A genome-scale metabolic model of Drosophila melanogaster for integrative analysis of brain diseases

Abstract

AbstractHigh conservation of the disease-associated genes between fly and human facilitates the common use of Drosophila melanogaster to study metabolic disorders under controlled laboratory conditions. However, metabolic modeling studies are highly limited for this organism. We here report a comprehensively curated genome-scale metabolic network model of Drosophila using an orthology-based approach. The gene coverage and metabolic information of the orthology-based draft model were expanded via Drosophila-specific KEGG and MetaCyc databases, with several curation steps to avoid metabolic redundancy and stoichiometric inconsistency.

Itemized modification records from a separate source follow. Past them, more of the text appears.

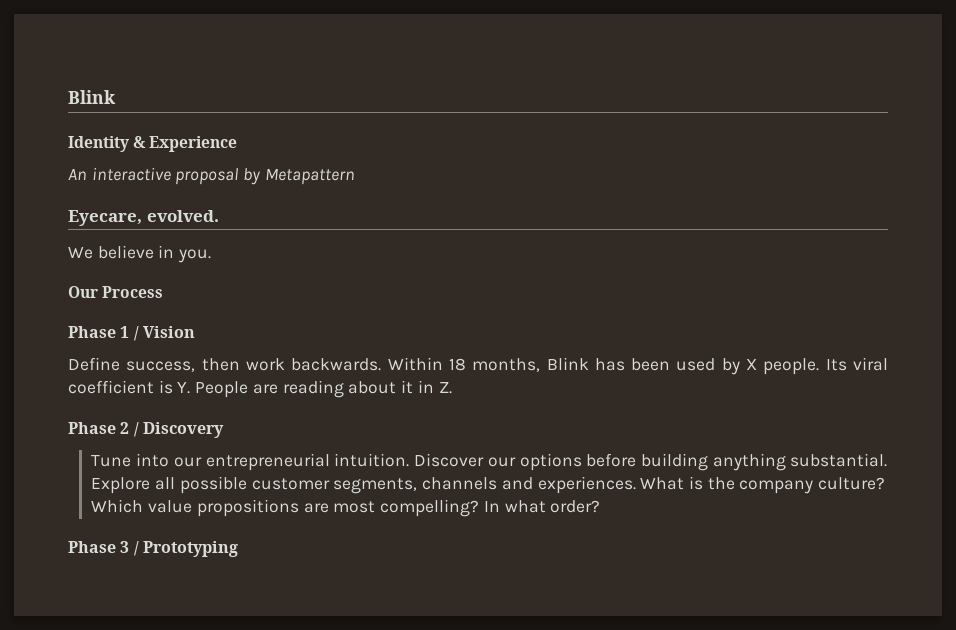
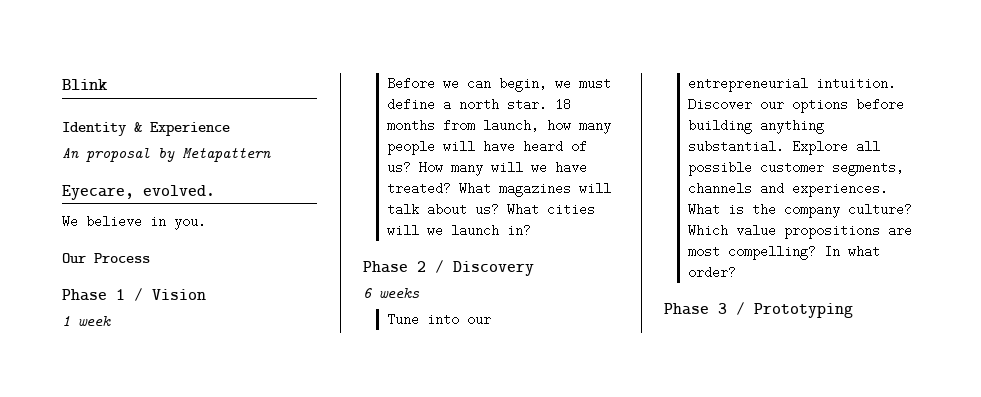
[91,167,171,181] interactive -> (79, 153) none
[68,357,888,375] [68,380,452,398] Define success, then work backwards. Within 18 months, Blink has been used by X people. Its viral coefficient is Y. People are reading about it in Z. -> [62,316,111,326] [387,77,612,92] [387,98,572,111] [387,119,612,134] [387,140,588,155] [387,161,588,176] [387,182,612,197] [387,203,596,216] [387,224,532,237] 1 week // Before we can begin, we must define a north star. 18 months from launch, how many people will have heard of us? How many will we have treated? What magazines will talk about us? What cities will we launch in?
(224, 430) none -> [363,288,420,298] // 6 weeks

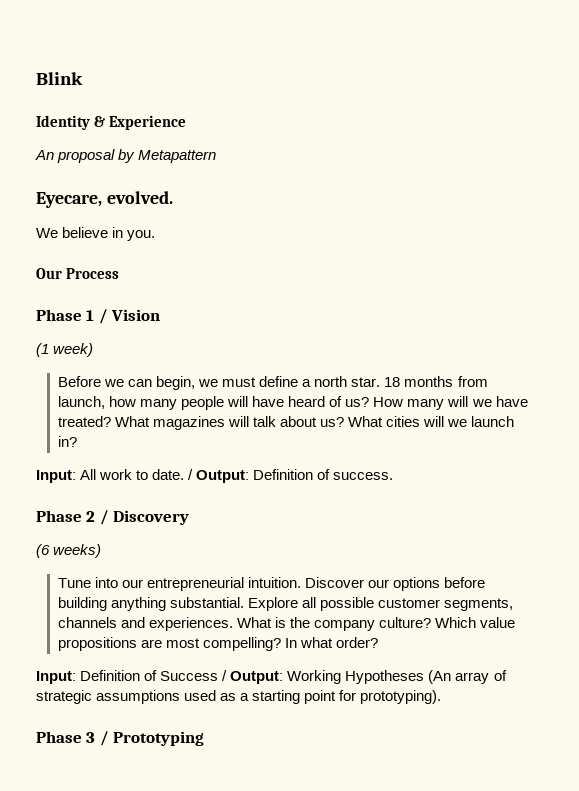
[62,316,111,326] 1 week -> [36,343,94,357] (1 week)
(532, 230) none -> [36,469,394,483] // Input: All work to date. / Output: Definition of success.
[363,288,420,298] 6 weeks -> [36,544,102,558] (6 weeks)
(737, 272) none -> [36,670,507,684] [36,690,442,704] // Input: Definition of Success / Output: Working Hypotheses (An array of strategic assumptions used as a starting point for prototyping).

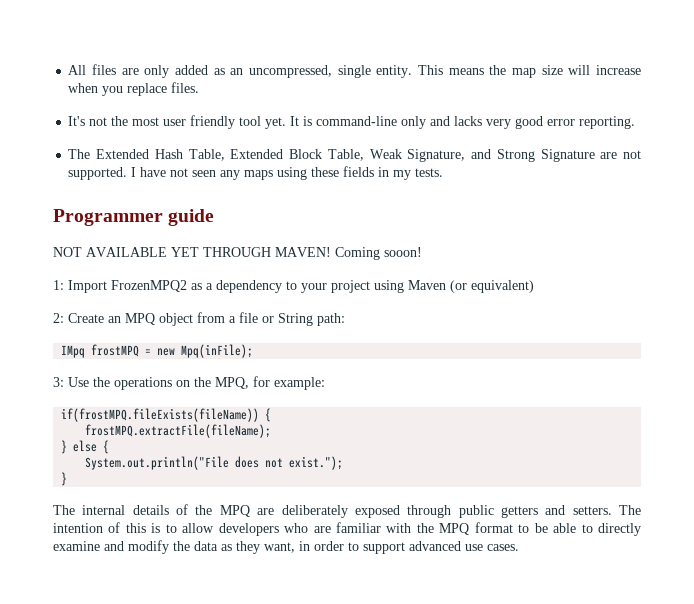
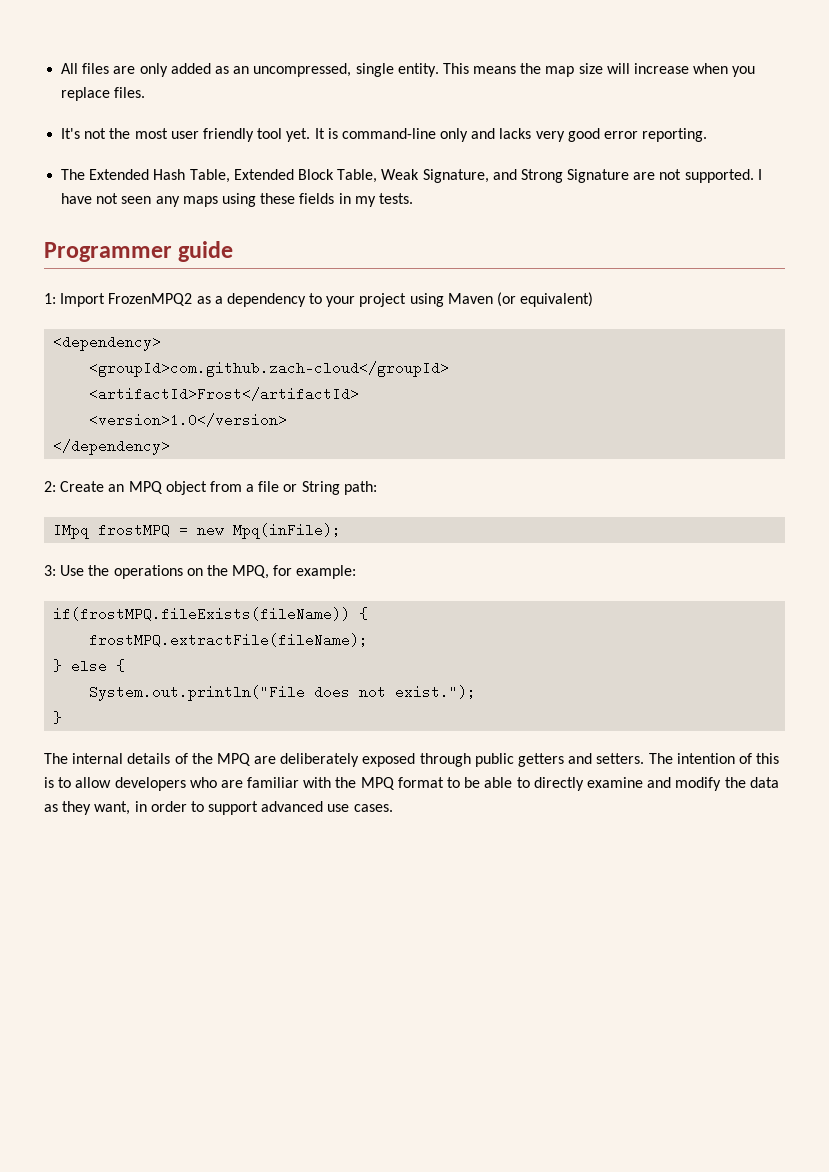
[53,247,422,260] // NOT AVAILABLE YET THROUGH MAVEN! Coming sooon! -> (234, 251) none
(534, 286) none -> [53,335,162,351] [89,361,450,377] [89,387,360,401] [89,413,288,427] [53,439,171,455] // <dependency> // <groupId>com.github.zach-cloud</groupId> // <artifactId>Frost</artifactId> // <version>1.0</version> // </dependency>

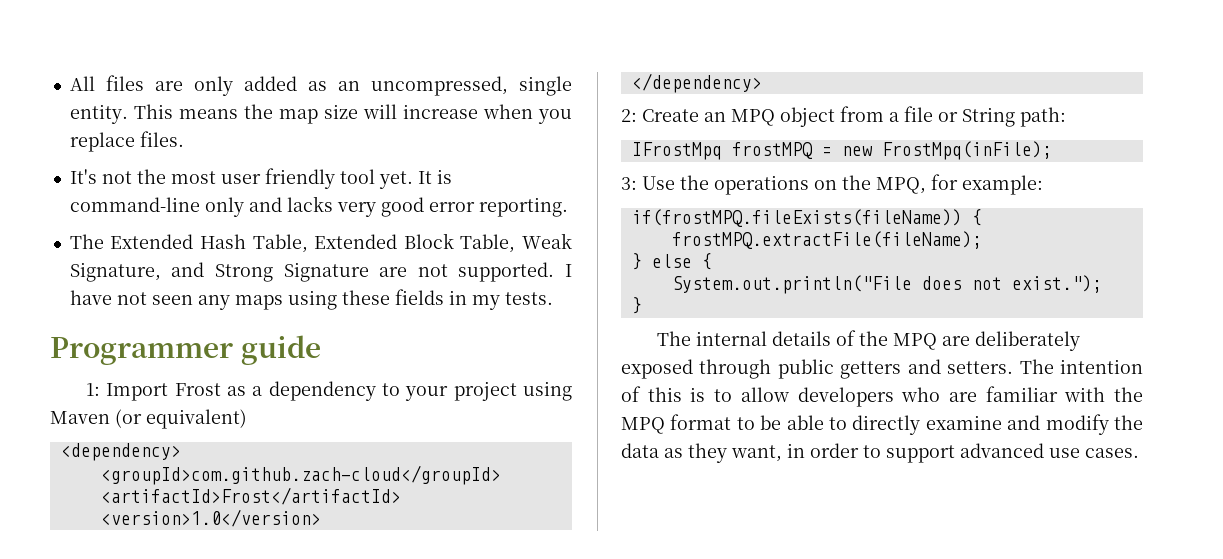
[108,293,193,306] FrozenMPQ2 -> [174,383,221,396] Frost
[53,523,90,539] IMpq -> [631,142,722,160] IFrostMpq
[233,523,342,539] Mpq(inFile); -> [881,141,1052,160] FrostMpq(inFile);

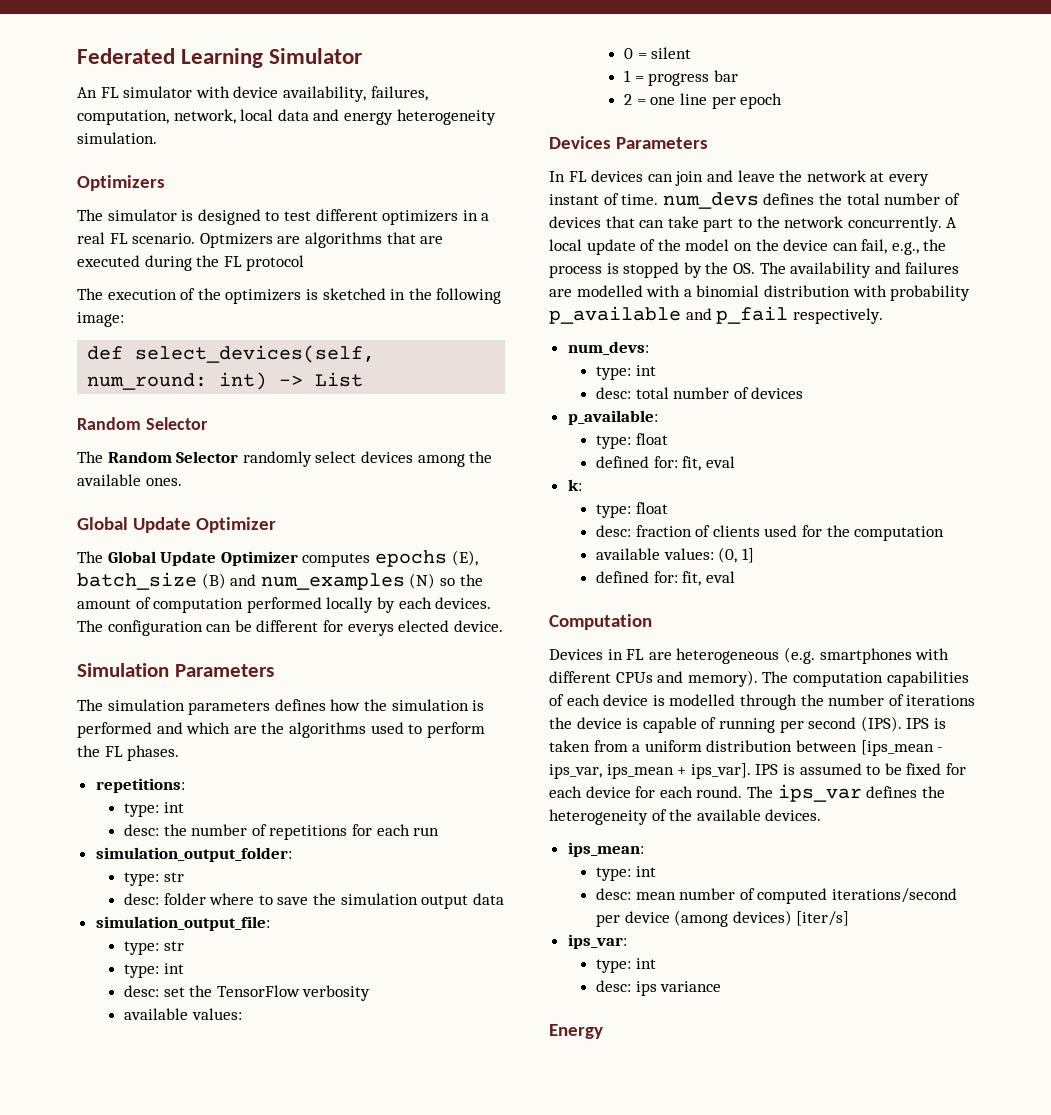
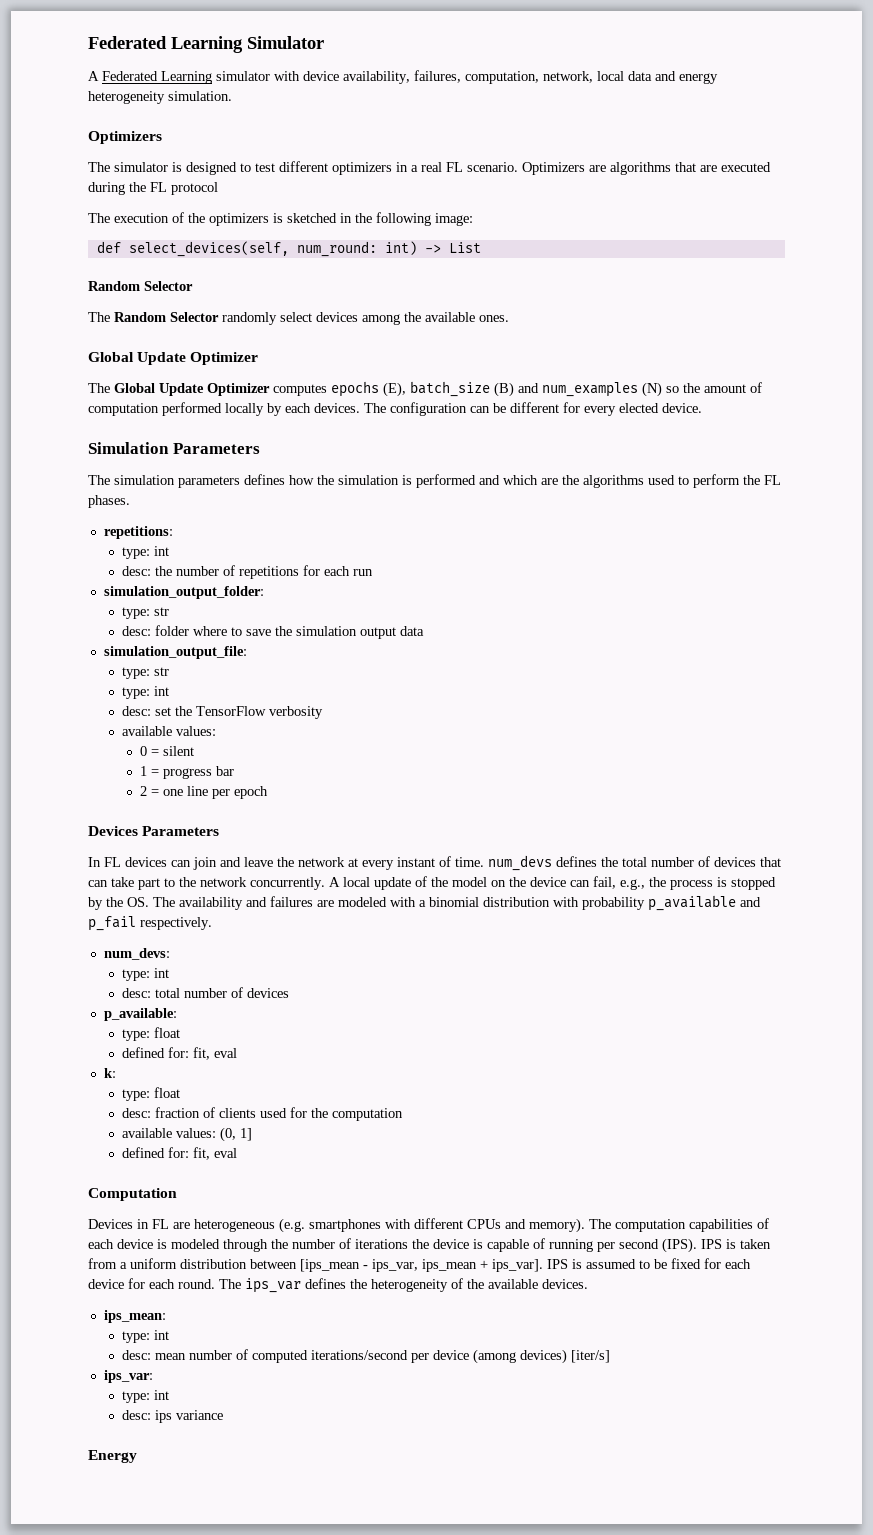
[77,87,119,98] An FL -> [88,71,212,84] A Federated Learning
[199,233,273,248] Optmizers -> [522,162,585,175] Optimizers
[347,624,394,636] everys -> [584,406,616,416] every
[576,285,643,297] modelled -> [338,897,387,907] modeled
[669,694,736,706] modelled -> [171,1239,220,1249] modeled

Further, we performed literature-based curations to improve gene-reaction associations, subcellular metabolite locations, and updated various metabolic pathways including cholesterol metabolism. The performance of the resulting Drosophila model, termed iDrosophila1 (8,230 reactions, 6,990 metabolites, and 2,388 genes), was assessed using flux balance analysis in comparison with the other currently available fly models leading to superior or comparable results. We also evaluated transcriptome-based prediction capacity of the iDrosophila1, where differential metabolic pathways during Parkinson’s disease could be successfully elucidated. Overall, iDrosophila1 is promising to investigate systems-level metabolic alterations in response to genetic and environmental perturbations.